▶ Exercise goal: Omitting the pictures, output all of the records precisely as written.

[Version comparison data]

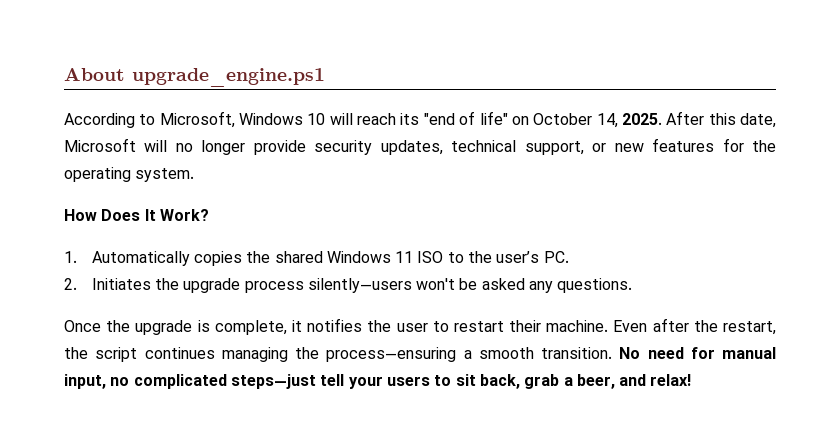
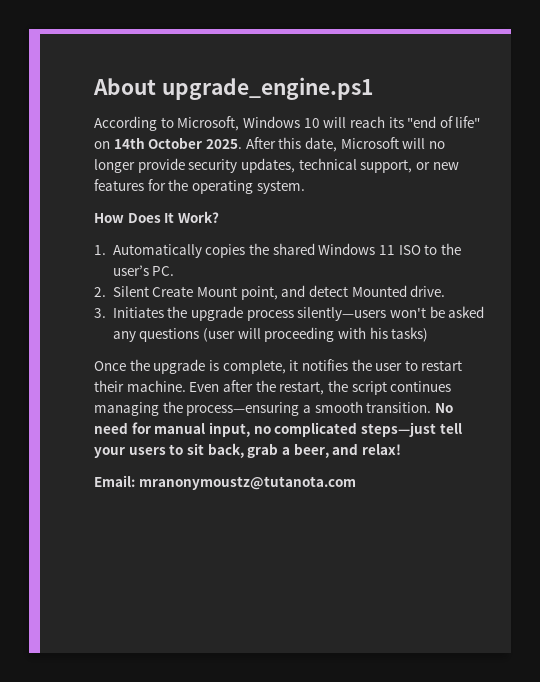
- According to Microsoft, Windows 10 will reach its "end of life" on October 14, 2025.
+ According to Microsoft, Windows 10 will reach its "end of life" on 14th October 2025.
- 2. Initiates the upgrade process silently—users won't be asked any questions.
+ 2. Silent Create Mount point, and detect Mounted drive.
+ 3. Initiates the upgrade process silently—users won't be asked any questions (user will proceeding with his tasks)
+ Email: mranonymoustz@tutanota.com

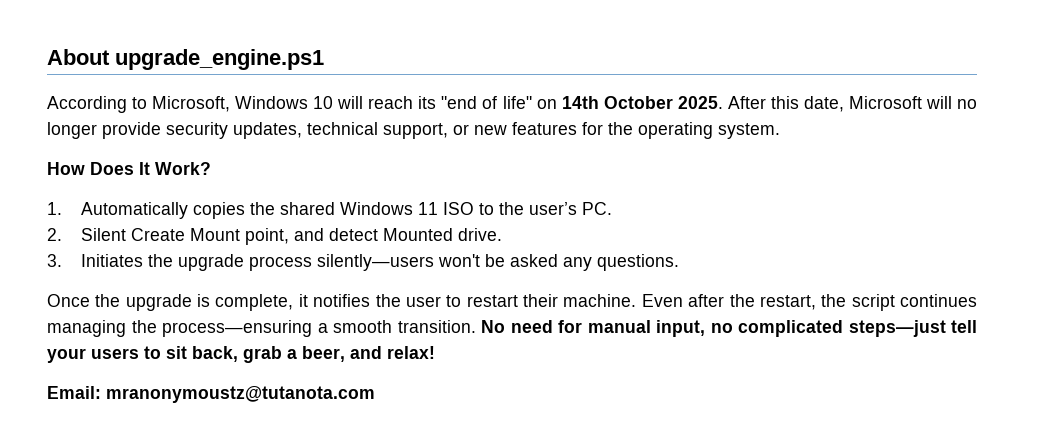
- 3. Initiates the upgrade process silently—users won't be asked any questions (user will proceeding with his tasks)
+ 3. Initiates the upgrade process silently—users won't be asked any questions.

▶ Task solution:
- According to Microsoft, Windows 10 will reach its "end of life" on October 14, 2025.
+ According to Microsoft, Windows 10 will reach its "end of life" on 14th October 2025.
- 2. Initiates the upgrade process silently—users won't be asked any questions.
+ 2. Silent Create Mount point, and detect Mounted drive.
+ 3. Initiates the upgrade process silently—users won't be asked any questions (user will proceeding with his tasks)
+ Email: mranonymoustz@tutanota.com

- 3. Initiates the upgrade process silently—users won't be asked any questions (user will proceeding with his tasks)
+ 3. Initiates the upgrade process silently—users won't be asked any questions.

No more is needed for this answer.